(Records provided)

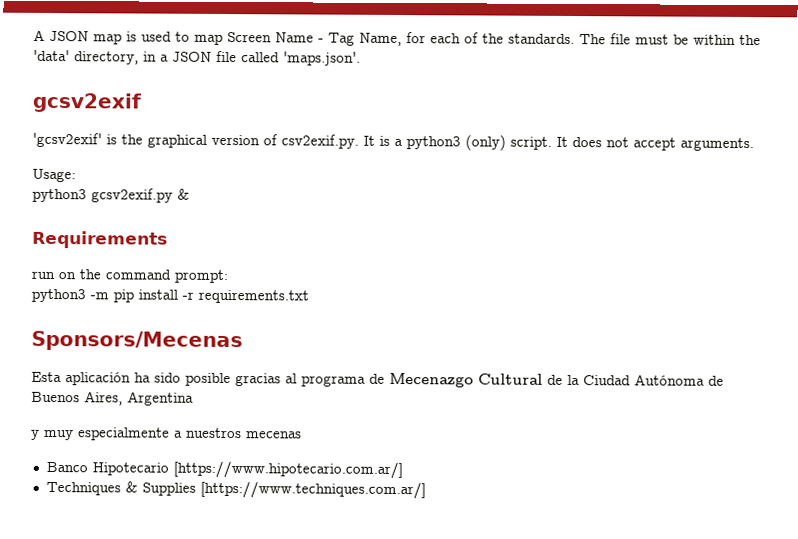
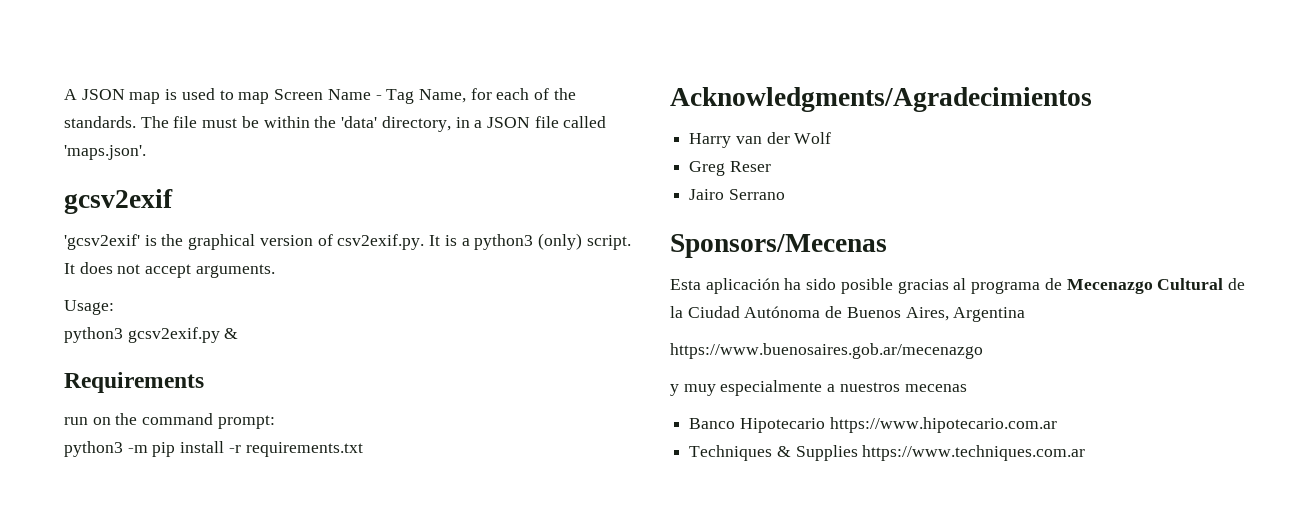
+ Acknowledgments/Agradecimientos
+ Harry van der Wolf
+ Greg Reser
+ Jairo Serrano
+ https://www.buenosaires.gob.ar/mecenazgo
- Banco Hipotecario [https://www.hipotecario.com.ar/]
+ Banco Hipotecario https://www.hipotecario.com.ar
- Techniques & Supplies [https://www.techniques.com.ar/]
+ Techniques & Supplies https://www.techniques.com.ar

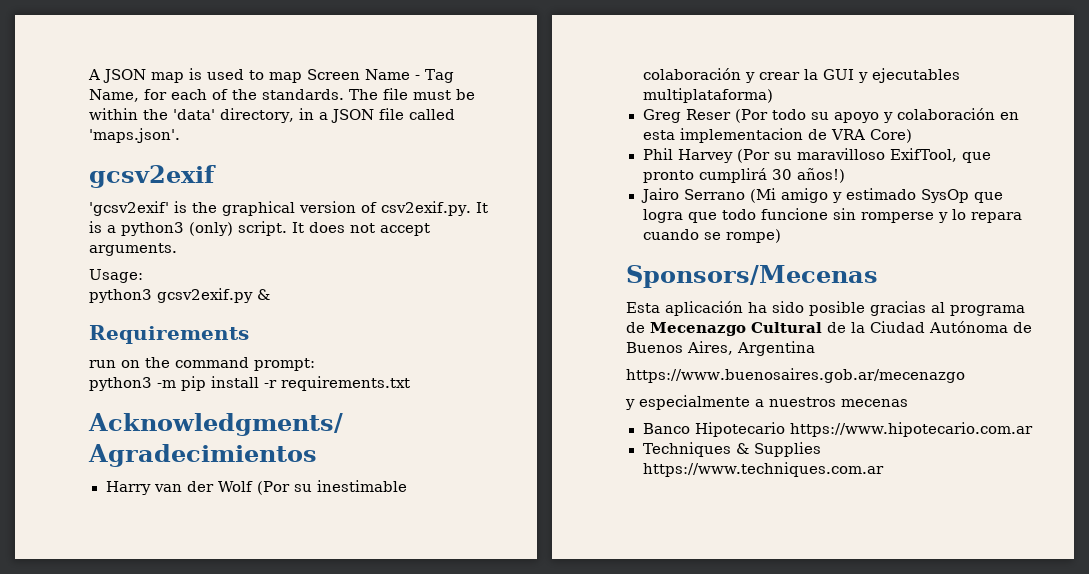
- Harry van der Wolf
- Greg Reser
- Jairo Serrano
+ Harry van der Wolf (Por su inestimable colaboración y crear la GUI y ejecutables multiplataforma)
+ Greg Reser (Por todo su apoyo y colaboración en esta implementacion de VRA Core)
+ Phil Harvey (Por su maravilloso ExifTool, que pronto cumplirá 30 años!)
+ Jairo Serrano (Mi amigo y estimado SysOp que logra que todo funcione sin romperse y lo repara cuando se rompe)
- y muy especialmente a nuestros mecenas
+ y especialmente a nuestros mecenas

(End Records provided)

What is required
Omit every picture, and please return the entries exactly from the first line through the line with "y ejecutables multiplataforma)", both included.

Solved exercise
+ Acknowledgments/Agradecimientos
+ Harry van der Wolf
+ Greg Reser
+ Jairo Serrano
+ https://www.buenosaires.gob.ar/mecenazgo
- Banco Hipotecario [https://www.hipotecario.com.ar/]
+ Banco Hipotecario https://www.hipotecario.com.ar
- Techniques & Supplies [https://www.techniques.com.ar/]
+ Techniques & Supplies https://www.techniques.com.ar

- Harry van der Wolf
- Greg Reser
- Jairo Serrano
+ Harry van der Wolf (Por su inestimable colaboración y crear la GUI y ejecutables multiplataforma)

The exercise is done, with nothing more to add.